A review of the literature on insect food [44–56] has shown that the number of scientific publications in this field has increased dynamically over the last dozen or so years. In Europe, the subject matter has been undertaken by scientific and research centers in Belgium [44], Denmark [48,54], Germany [47,49], Portugal and Norway [53], and Italy [50]. The following areas of research interest can be distinguished within the works published in English-language literature that addresses food and dishes made from insects:
- the nutritional and feeding value of insect protein [57–59],
- the process of enriching food products with insect-derived protein [60–67],
- the motives of consumers when deciding to purchase food and dishes made from insects and assessing the degree of acceptance of products with added insects, e.g., bread [60], beef burgers and green lentils [44], jellies [7], protein energy bars [68], pasta [69,70], and oat cakes [71],
- the nutritional and environmental benefits and safety of insect consumption as a novel food source [72–76].

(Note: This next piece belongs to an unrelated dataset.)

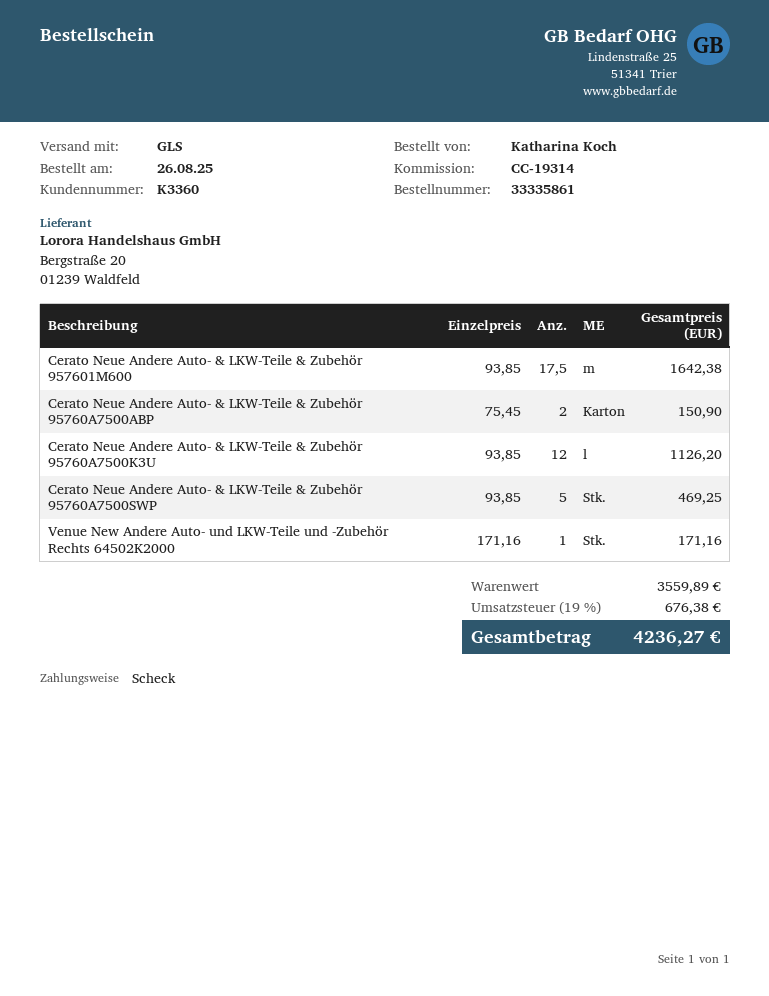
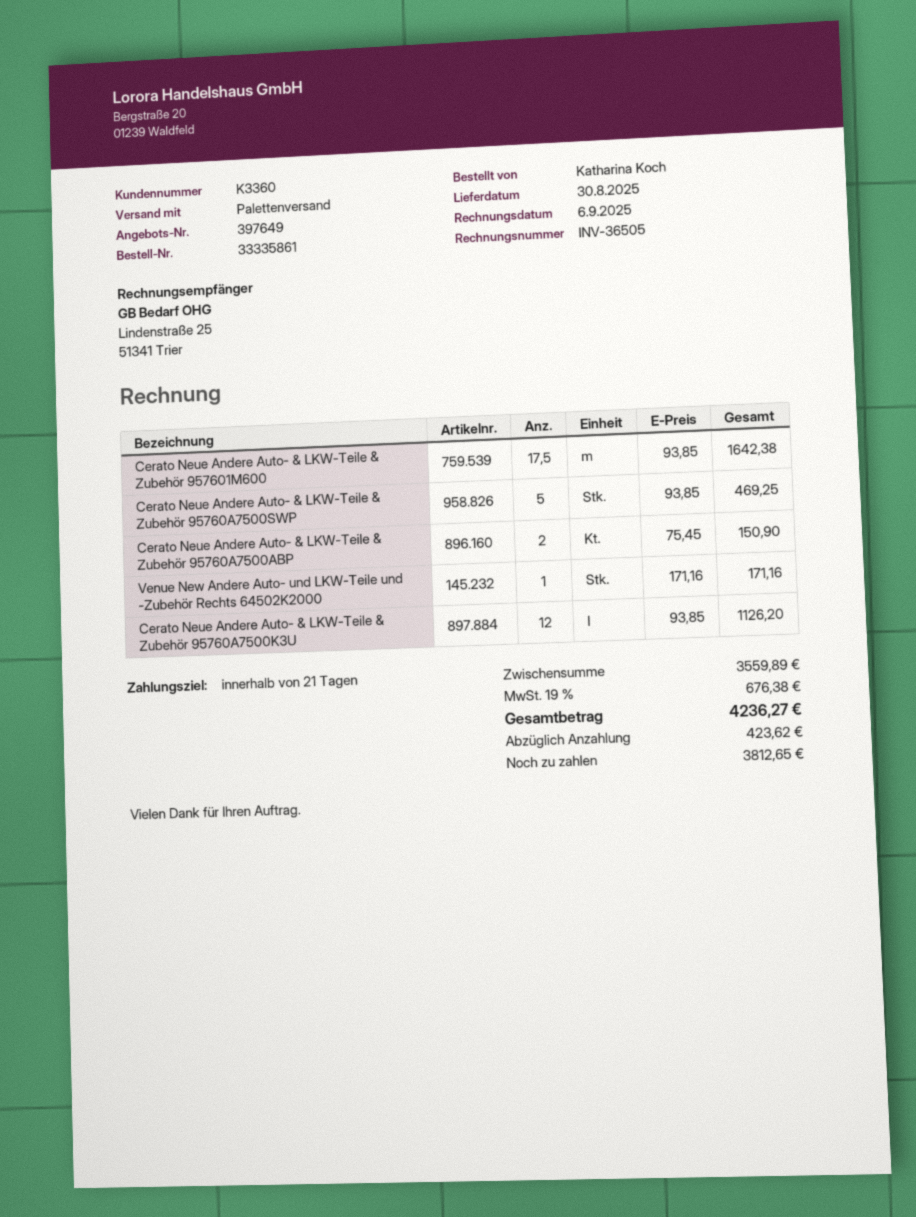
shipping method: GLS -> pallet freight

Despite the interest in the area of insect-based food, researchers have paid relatively little attention to consumer attitudes and behaviors towards these products and the factors that may affect them. Attempts undertaken so far in this respect should be deemed insufficient; therefore, there is a need to continue and expand research in this field. Many innovative projects and concepts related to the development of insect-based food products, including muffins, pâtés, corn extrudates, pancakes, sponge cake, and bars [23,69,77–81], have been elaborated, and their results are being implemented across Poland. Nevertheless, there is a cognitive gap in the Polish and central and eastern European scientific literature in this field. Undertaking research in this area is therefore justified, both from the standpoint of cognitive values and future implementation of the results.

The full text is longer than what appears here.